For the last few months I’ve upped my dosage by 50% (sometimes more)and have seen a spike in my prolactin (27.1 ng/ml on a LC scale range of 4.0-15.2). 

I want to bring that back into range, and I’m wondering if I should simply reduce my dosage back to the typical, saturation dose, go even lower for a bit, or take a couple of weeks off and then resume at the normal level.

Anyone have any experience to offer? Any help would be greatly appreciated.


----------



## gymrat827 (Aug 3, 2018)

I dont think there has been too many people to use it that long, 3 doses a day, and test to see there is an actual rise.  
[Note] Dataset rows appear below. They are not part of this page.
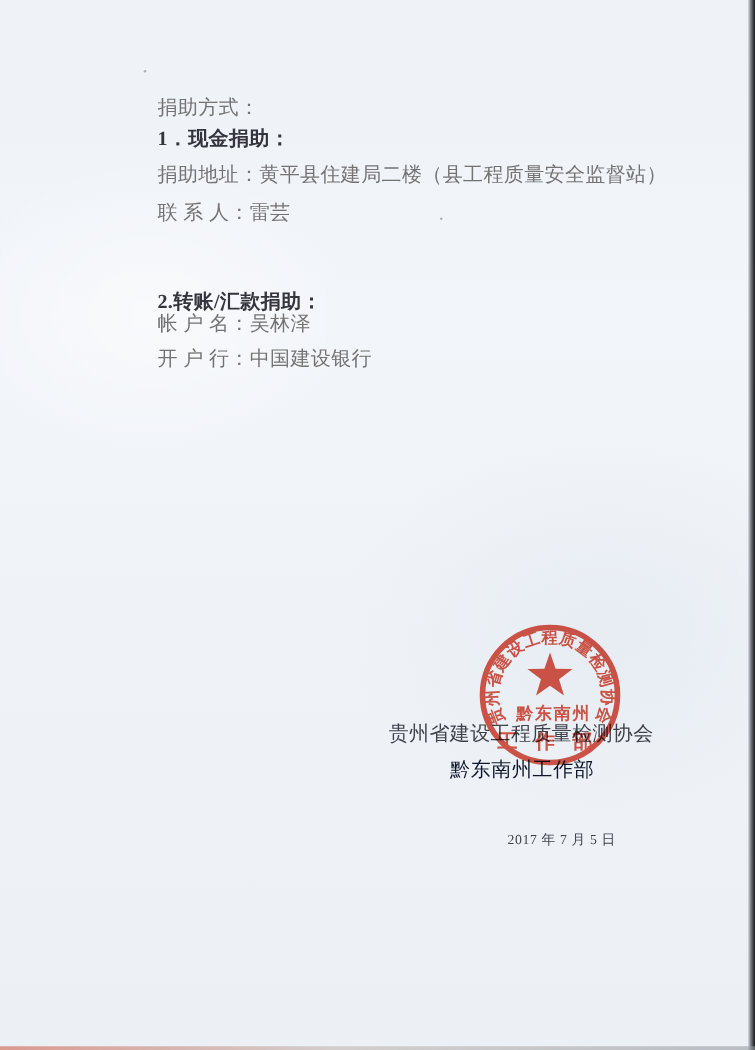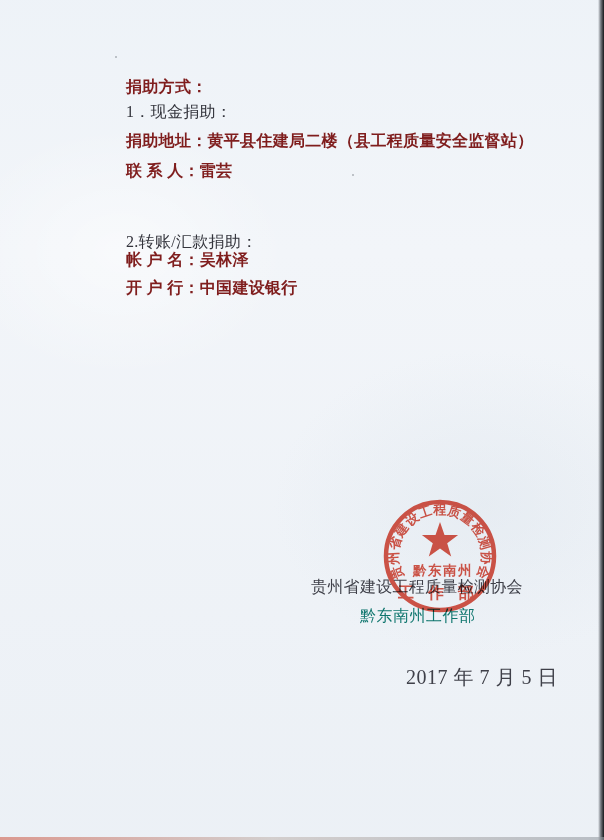"捐助方式：" .line { color: #7f1d1d -> #737373; font-weight: bold -> none }
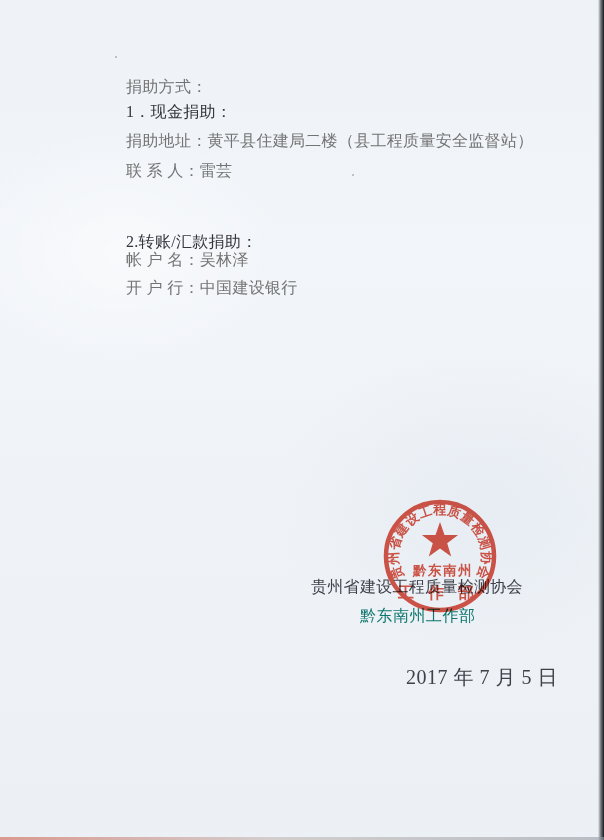"1．现金捐助：" .bold { font-weight: normal -> bold }
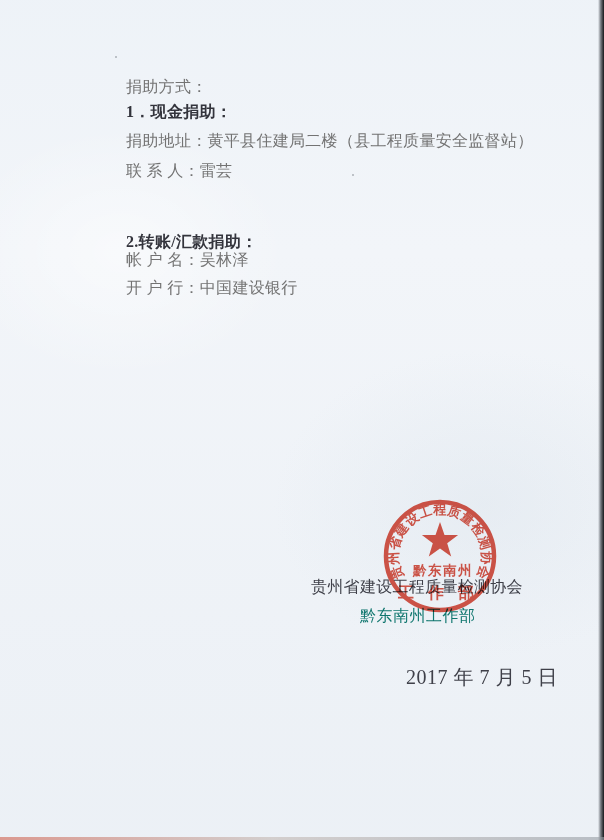"黔东南州工作部" .sig2 { color: #0f766e -> #0f172a }
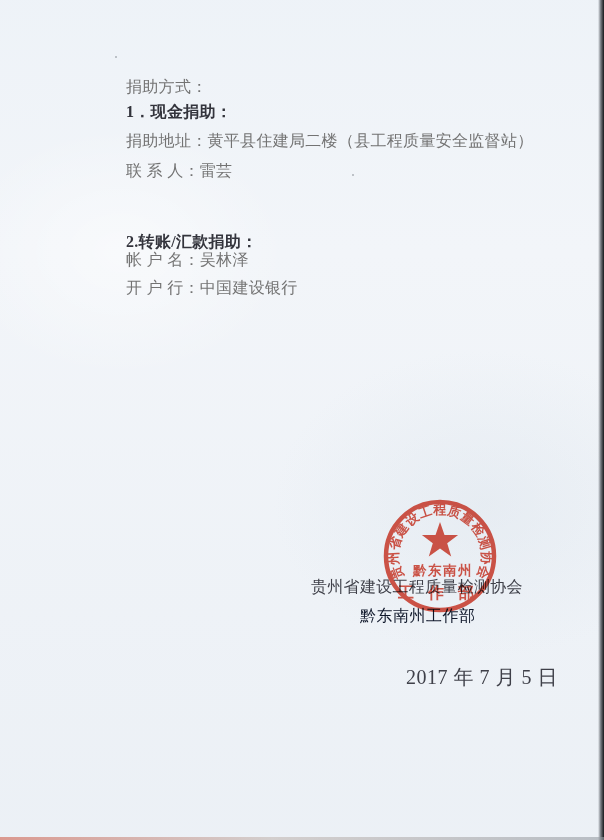"2017 年 7 月 5" .date { font-size: 20px -> 11px }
So your doing 150mcg 3x ED...?


----------



## MrRippedZilla (Aug 3, 2018)

Go back to your normal dosage. 

GH is known for having the ability to interact with the prolactin receptor (see this for a more extensive look into the subject). This mechanism has yet to lead to well documented increases in prolactin from GH or it's analogues. In other words, the pathway exists for it to cause prolactin issues but in real human data it's extremely rare. My hunch as always been that it is a dosage thing - at therapeutic doses this interaction is irrelevant, go any higher and it becomes a problem over the long term. So...there ya go. Reduce the dose, prolactin will return to normal in due time. 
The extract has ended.